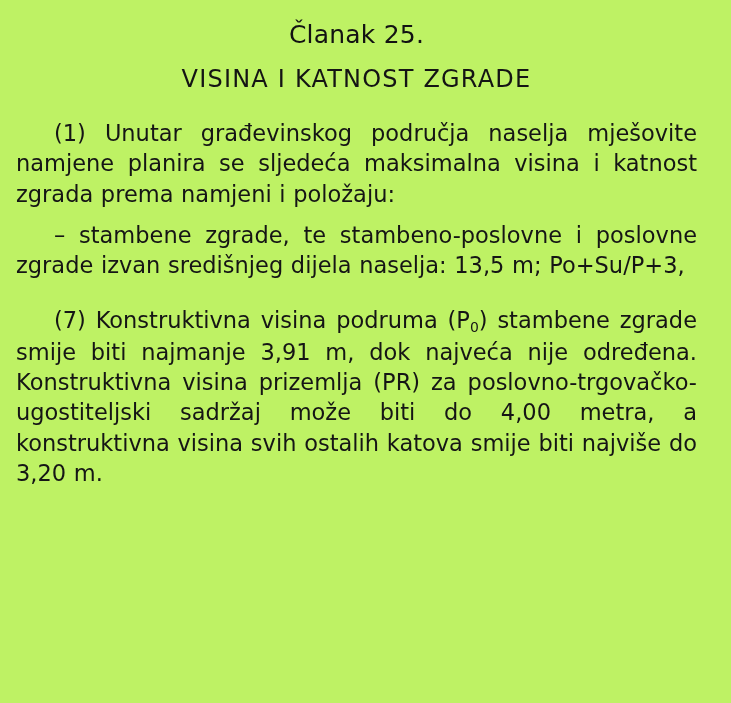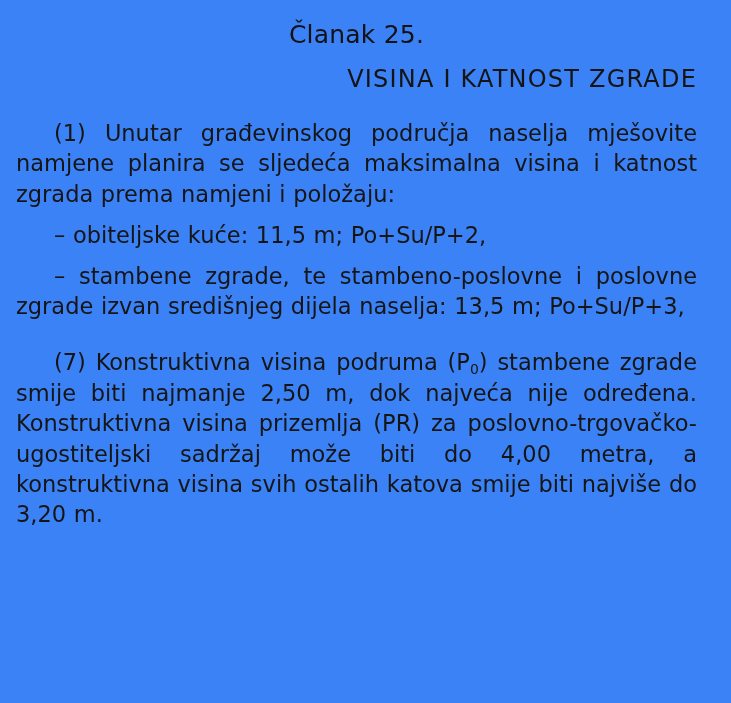--- a/index.html
+++ b/index.html
@@ -11,36 +11,36 @@
     height: 703px;
     background: #ffffff;
     font-family: "DejaVu Sans", sans-serif;
     color: #1a1a1a;
     overflow: hidden;
   }
   .page {
     position: relative;
     width: 731px;
     height: 703px;
-    background: #3b82f6;
+    background: #bef264;
     padding: 0;
     box-sizing: border-box;
   }
   .inner {
     padding: 14px 34px 0 16px;
   }
   .article-title {
     text-align: center;
     font-size: 25px;
     letter-spacing: 0.2px;
     margin: 6px 0 16px 0;
     color: #121212;
   }
   .section-heading {
-    text-align: right;
+    text-align: center;
     font-size: 24px;
     letter-spacing: 1.2px;
     margin: 0 0 16px 0;
     color: #141414;
   }
   p.body {
     font-size: 22.5px;
     line-height: 1.345;
     margin: 0 0 11px 0;
     text-align: justify;
@@ -69,23 +69,22 @@
 
 <div class="page">
   <div class="inner">
 
     <div class="article-title">Članak 25.</div>
 
     <div class="section-heading">VISINA I KATNOST ZGRADE</div>
 
     <p class="body indent">(1) Unutar građevinskog područja naselja mješovite namjene planira se sljedeća maksimalna visina i katnost zgrada prema namjeni i položaju:</p>
 
-    <p class="body dash">– obiteljske kuće: 11,5 m; Po+Su/P+2,</p>
 
     <p class="body dash">– stambene zgrade, te stambeno-poslovne i poslovne zgrade izvan središnjeg dijela naselja: 13,5 m; Po+Su/P+3,</p>
 
 
     <p class="body indent gap">
-      <span>(7) Konstruktivna visina podruma (P</span><span class="sub">0</span><span>) stambene zgrade smije biti najmanje 2,50 m, dok najveća nije određena. Konstruktivna visina prizemlja (PR) za poslovno-trgovačko-ugostiteljski sadržaj može biti do 4,00 metra, a konstruktivna visina svih ostalih katova smije biti najviše do 3,20 m.</span>
+      <span>(7) Konstruktivna visina podruma (P</span><span class="sub">0</span><span>) stambene zgrade smije biti najmanje 3,91 m, dok najveća nije određena. Konstruktivna visina prizemlja (PR) za poslovno-trgovačko-ugostiteljski sadržaj može biti do 4,00 metra, a konstruktivna visina svih ostalih katova smije biti najviše do 3,20 m.</span>
     </p>
 
   </div>
 </div>
 
 </body></html>

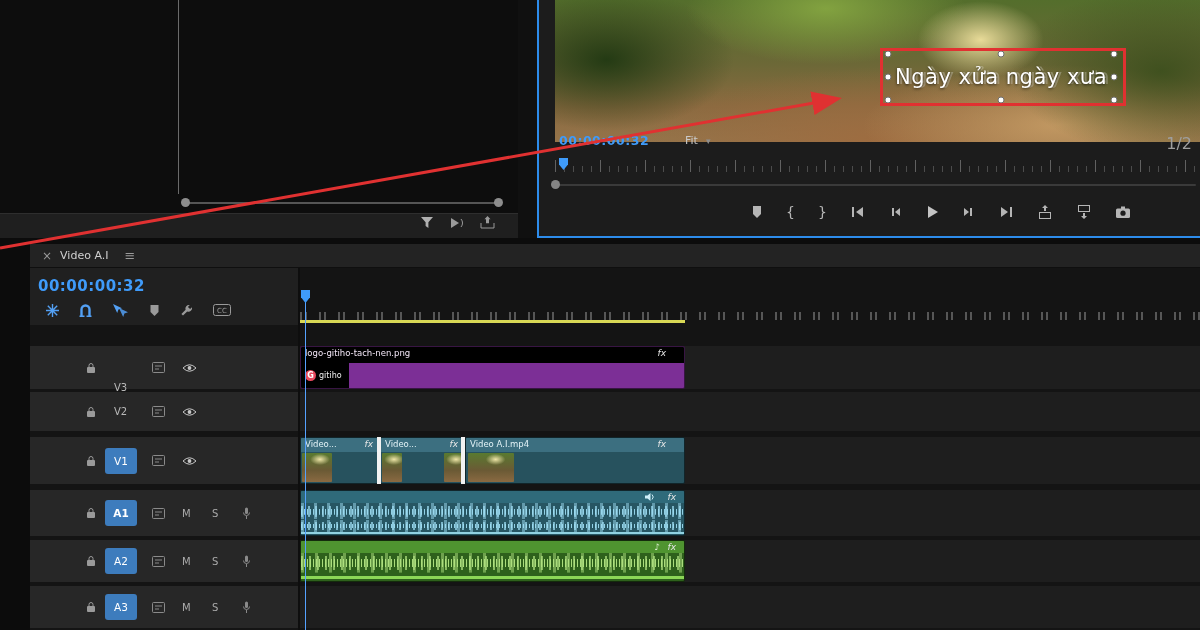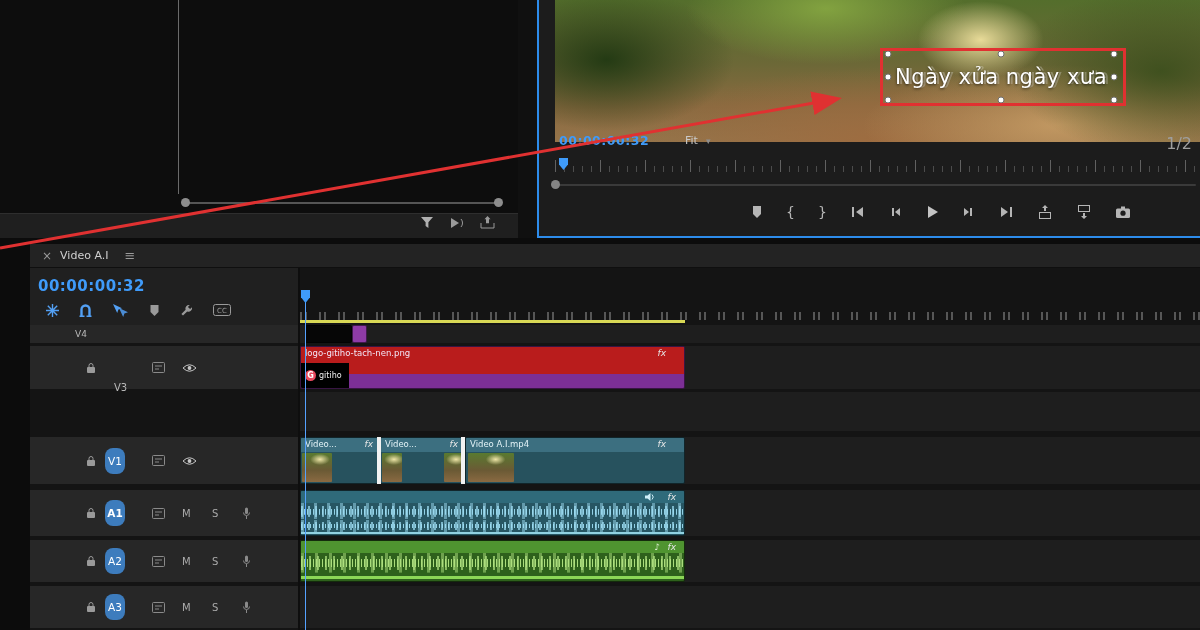--- a/index.html
+++ b/index.html
@@ -73,21 +73,21 @@
   .workticks { left:270px; right:0; top:68px; height:8px; opacity:.5;
     background:repeating-linear-gradient(90deg,#9a9a9a 0 2px, rgba(0,0,0,0) 2px 5px, #9a9a9a 5px 7px, rgba(0,0,0,0) 7px 19px); }
   .workbar { left:270px; top:76px; width:385px; height:3px; background:#d8d855; }
   .vdiv { left:268px; top:24px; width:2px; height:362px; background:#0e0e0e; z-index:6; }
 
   .trow { position:absolute; left:0; width:1170px; }
   .thead { position:absolute; left:0; top:0; width:270px; height:100%; background:#272727;
            display:flex; align-items:center; }
   .tlane { position:absolute; left:270px; top:0; right:0; height:100%; background:#1e1e1e; }
   .tname { color:#b9b9b9; font-size:10px; }
-  .target { width:20px; height:26px; background:#3d7cbd; border-radius:8px; color:#fff; font-size:10.5px;
+  .target { width:32px; height:26px; background:#3d7cbd; border-radius:3px; color:#fff; font-size:10.5px;
             display:flex; align-items:center; justify-content:center; cursor:pointer; }
   .hicon { position:absolute; cursor:pointer; }
   .msbtn { position:absolute; color:#ababab; font-size:10px; cursor:pointer; background:none; border:none;
            font-family:"DejaVu Sans",sans-serif; }
 
   .clip { position:absolute; top:0; bottom:0; overflow:hidden; border:1px solid rgba(0,0,0,.55); border-radius:2px; cursor:pointer; }
   .cstrip { position:relative; width:100%; }
   .clabel { position:absolute; left:4px; top:1px; font-size:8.5px; color:#f2e6f6; white-space:nowrap; }
   .fx { position:absolute; top:1px; font-size:9px; font-style:italic; color:#e6e6e6; }
   .fthumb { position:absolute; top:1px; bottom:1px; border-radius:1px;
@@ -286,29 +286,20 @@
             <rect x="0.5" y="0.5" width="17" height="11" rx="2" fill="none" stroke="#9a9a9a"></rect>
             <text x="9" y="8.5" font-size="7" fill="#9a9a9a" text-anchor="middle">CC</text>
           </svg>
       </span>
     </div>
 
     <div class="p workticks"></div>
     <div class="p workbar"></div>
     <div class="p vdiv"></div>
 
-    <div class="trow" style="top:81px;height:18px;">
-      <div class="thead">
-        <span class="tname" style="position:absolute;left:45px;font-size:9px;">V4</span>
-      </div>
-      <div class="tlane">
-        <div class="clip" style="left:5px;width:47px;background:#060606;"></div>
-        <div class="clip" style="left:52px;width:15px;background:#8e3ba6;"></div>
-      </div>
-    </div>
 
     <div class="trow" style="top:102px;height:43px;">
       <div class="thead">
         <span class="hicon" style="left:56px;">
           <svg width="10" height="12">
               <rect x="1" y="5" width="8" height="6" rx="1" fill="#9a9a9a"></rect>
               <path d="M3 5V3.5a2 2 0 014 0V5" fill="none" stroke="#9a9a9a"></path>
             </svg>
         </span>
         <span class="tname" style="position:absolute;left:84px;margin-top:40px;">V3</span>
@@ -320,33 +311,54 @@
         </span>
         <span class="hicon" style="left:152px;">
           <svg width="15" height="10">
               <path d="M1 5Q7.5 -1.5 14 5Q7.5 11.5 1 5Z" fill="none" stroke="#c8c8c8"></path>
               <circle cx="7.5" cy="5" r="1.9" fill="#c8c8c8"></circle>
             </svg>
         </span>
       </div>
       <div class="tlane">
         <div class="clip" style="left:0;width:385px;background:#7c2f96;">
-          <div class="cstrip" style="height:27px;background:#b91c1c;">
+          <div class="cstrip" style="height:16px;background:#000000;">
             <span class="clabel">logo-gitiho-tach-nen.png</span>
             <span class="fx" style="right:18px;">fx</span>
           </div>
           <div style="position:absolute;left:0;top:16px;bottom:0;width:48px;background:#000;display:flex;align-items:center;padding-left:4px;">
             <span class="logo-circle">G</span>
             <span class="logo-text">gitiho</span>
           </div>
         </div>
       </div>
     </div>
 
     <div class="trow" style="top:148px;height:39px;">
+      <div class="thead">
+        <span class="hicon" style="left:56px;">
+          <svg width="10" height="12">
+              <rect x="1" y="5" width="8" height="6" rx="1" fill="#9a9a9a"></rect>
+              <path d="M3 5V3.5a2 2 0 014 0V5" fill="none" stroke="#9a9a9a"></path>
+            </svg>
+        </span>
+        <span class="tname" style="position:absolute;left:84px;">V2</span>
+        <span class="hicon" style="left:122px;">
+          <svg width="13" height="11">
+              <rect x="0.5" y="0.5" width="12" height="10" rx="1" fill="none" stroke="#8a8a8a"></rect>
+              <path d="M3 4h7M3 7h4" stroke="#8a8a8a"></path>
+            </svg>
+        </span>
+        <span class="hicon" style="left:152px;">
+          <svg width="15" height="10">
+              <path d="M1 5Q7.5 -1.5 14 5Q7.5 11.5 1 5Z" fill="none" stroke="#c8c8c8"></path>
+              <circle cx="7.5" cy="5" r="1.9" fill="#c8c8c8"></circle>
+            </svg>
+        </span>
+      </div>
       <div class="tlane"></div>
     </div>
 
     <div class="trow" style="top:193px;height:47px;">
       <div class="thead">
         <span class="hicon" style="left:56px;">
           <svg width="10" height="12">
               <rect x="1" y="5" width="8" height="6" rx="1" fill="#9a9a9a"></rect>
               <path d="M3 5V3.5a2 2 0 014 0V5" fill="none" stroke="#9a9a9a"></path>
             </svg>

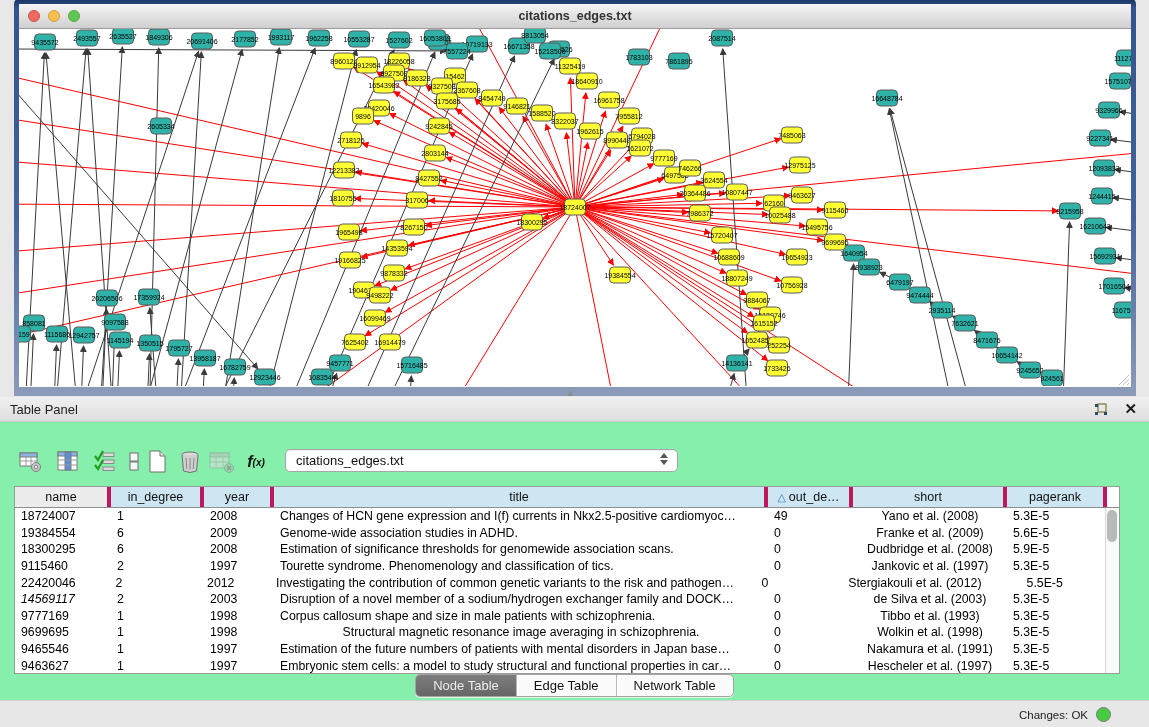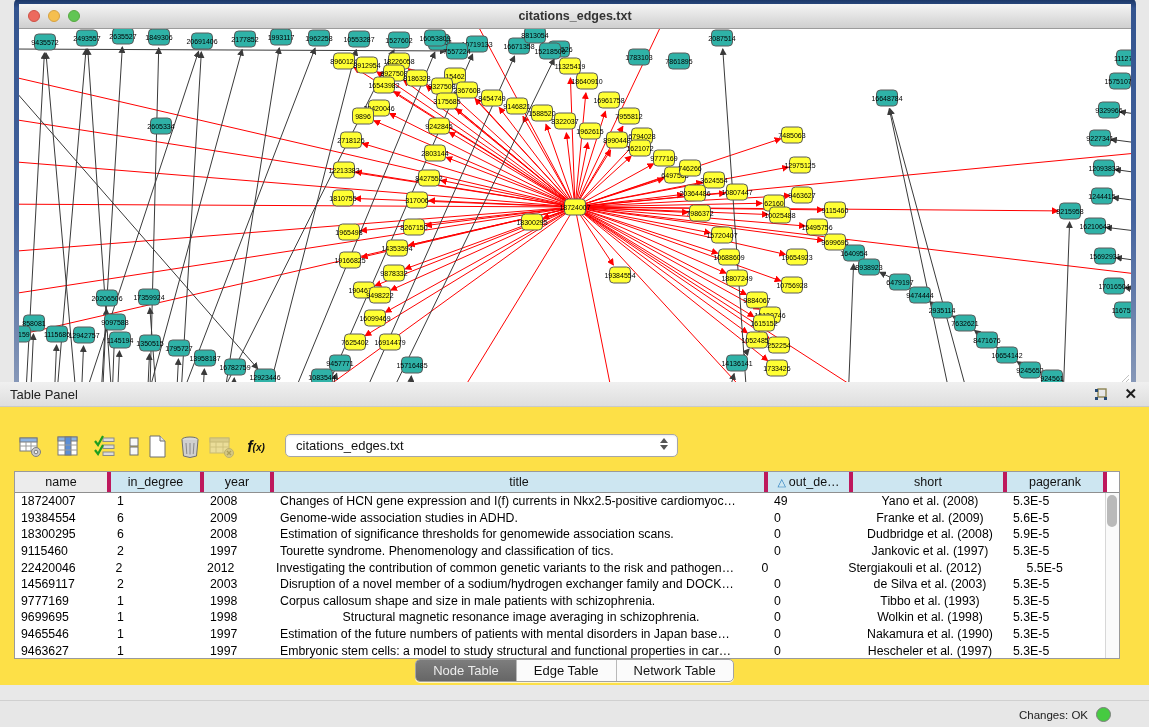--- a/index.html
+++ b/index.html
@@ -20,21 +20,21 @@
   .tl.grn{background:#61c554;border:1px solid #58a942}
   .win-title{position:absolute;left:0;right:0;text-align:center;font-size:12.5px;
     font-weight:bold;color:#333}
   .canvas{flex:1;position:relative;background:#fff;overflow:hidden}
   .resize-corner{position:absolute;right:2px;bottom:2px;width:13px;height:13px;opacity:.6}
 
   
   .split-handle{position:absolute;left:566px;top:390px;color:#8a8a8a;font-size:9px;line-height:7px}
 
   
-  .table-panel{position:absolute;left:0;top:382px;width:1149px;height:303px;background:#fde047}
+  .table-panel{position:absolute;left:0;top:397px;width:1149px;height:303px;background:#86efac}
   .panel-titlebar{height:24px;background:linear-gradient(180deg,#f0f0f0,#dedede);
     border-bottom:1px solid #c9c9c9;display:flex;align-items:center;position:relative}
   .panel-title{margin-left:10px;font-size:13px;color:#222}
   .panel-title-icons{position:absolute;right:12px;display:flex;align-items:center;gap:16px}
   .float-icon svg{display:block}
   .close-x{font-size:15px;font-weight:bold;color:#1d1d1d;line-height:14px;cursor:default}
 
   
   .ttoolbar{position:absolute;left:0;top:50px;height:30px;width:100%}
   .tool{position:absolute;top:2px;width:26px;height:26px;display:flex;align-items:center;justify-content:center}
@@ -674,21 +674,21 @@
           <div class="trow">
             <div class="td" style="width: 96px; text-align: left;">22420046</div>
             <div class="td" style="width: 93px; text-align: left;">2</div>
             <div class="td" style="width: 70px; text-align: left;">2012</div>
             <div class="td" style="width: 494px; text-align: left;">Investigating the contribution of common genetic variants to the risk and pathogen…</div>
             <div class="td" style="width: 85px; text-align: left;">0</div>
             <div class="td" style="width: 154px; text-align: center;">Stergiakouli et al. (2012)</div>
             <div class="td" style="width: 100px; text-align: left; margin-left: 30px;">5.5E-5</div>
           </div>
           <div class="trow">
-            <div class="td" style="width: 96px; text-align: left;">14569117</div>
+            <div class="td" style="width: 96px; text-align: left; font-style: italic;">14569117</div>
             <div class="td" style="width: 93px; text-align: left;">2</div>
             <div class="td" style="width: 70px; text-align: left;">2003</div>
             <div class="td" style="width: 494px; text-align: left;">Disruption of a novel member of a sodium/hydrogen exchanger family and DOCK…</div>
             <div class="td" style="width: 85px; text-align: left;">0</div>
             <div class="td" style="width: 154px; text-align: center;">de Silva et al. (2003)</div>
             <div class="td" style="width: 100px; text-align: left;">5.3E-5</div>
           </div>
           <div class="trow">
             <div class="td" style="width: 96px; text-align: left;">9777169</div>
             <div class="td" style="width: 93px; text-align: left;">1</div>
@@ -706,21 +706,21 @@
             <div class="td" style="width: 85px; text-align: left;">0</div>
             <div class="td" style="width: 154px; text-align: center;">Wolkin et al. (1998)</div>
             <div class="td" style="width: 100px; text-align: left;">5.3E-5</div>
           </div>
           <div class="trow">
             <div class="td" style="width: 96px; text-align: left;">9465546</div>
             <div class="td" style="width: 93px; text-align: left;">1</div>
             <div class="td" style="width: 70px; text-align: left;">1997</div>
             <div class="td" style="width: 494px; text-align: left;">Estimation of the future numbers of patients with mental disorders in Japan base…</div>
             <div class="td" style="width: 85px; text-align: left;">0</div>
-            <div class="td" style="width: 154px; text-align: center;">Nakamura et al. (1990)</div>
+            <div class="td" style="width: 154px; text-align: center;">Nakamura et al. (1991)</div>
             <div class="td" style="width: 100px; text-align: left;">5.3E-5</div>
           </div>
           <div class="trow">
             <div class="td" style="width: 96px; text-align: left;">9463627</div>
             <div class="td" style="width: 93px; text-align: left;">1</div>
             <div class="td" style="width: 70px; text-align: left;">1997</div>
             <div class="td" style="width: 494px; text-align: left;">Embryonic stem cells: a model to study structural and functional properties in car…</div>
             <div class="td" style="width: 85px; text-align: left;">0</div>
             <div class="td" style="width: 154px; text-align: center;">Hescheler et al. (1997)</div>
             <div class="td" style="width: 100px; text-align: left;">5.3E-5</div>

◆ ◆ ◆ ◆

● WHAT IS NEEDED
Return, with no change at all, every line in the entries above from the line containing "font-size: 24px;" through the line containing "biti najmanje 2,50".

● SOLUTION BELOW
     font-size: 24px;
     letter-spacing: 1.2px;
     margin: 0 0 16px 0;
     color: #141414;
   }
   p.body {
     font-size: 22.5px;
     line-height: 1.345;
     margin: 0 0 11px 0;
     text-align: justify;
@@ -69,23 +69,22 @@
 
 <div class="page">
   <div class="inner">
 
     <div class="article-title">Članak 25.</div>
 
     <div class="section-heading">VISINA I KATNOST ZGRADE</div>
 
     <p class="body indent">(1) Unutar građevinskog područja naselja mješovite namjene planira se sljedeća maksimalna visina i katnost zgrada prema namjeni i položaju:</p>
 
-    <p class="body dash">– obiteljske kuće: 11,5 m; Po+Su/P+2,</p>
 
     <p class="body dash">– stambene zgrade, te stambeno-poslovne i poslovne zgrade izvan središnjeg dijela naselja: 13,5 m; Po+Su/P+3,</p>
 
 
     <p class="body indent gap">
-      <span>(7) Konstruktivna visina podruma (P</span><span class="sub">0</span><span>) stambene zgrade smije biti najmanje 2,50 m, dok najveća nije određena. Konstruktivna visina prizemlja (PR) za poslovno-trgovačko-ugostiteljski sadržaj može biti do 4,00 metra, a konstruktivna visina svih ostalih katova smije biti najviše do 3,20 m.</span>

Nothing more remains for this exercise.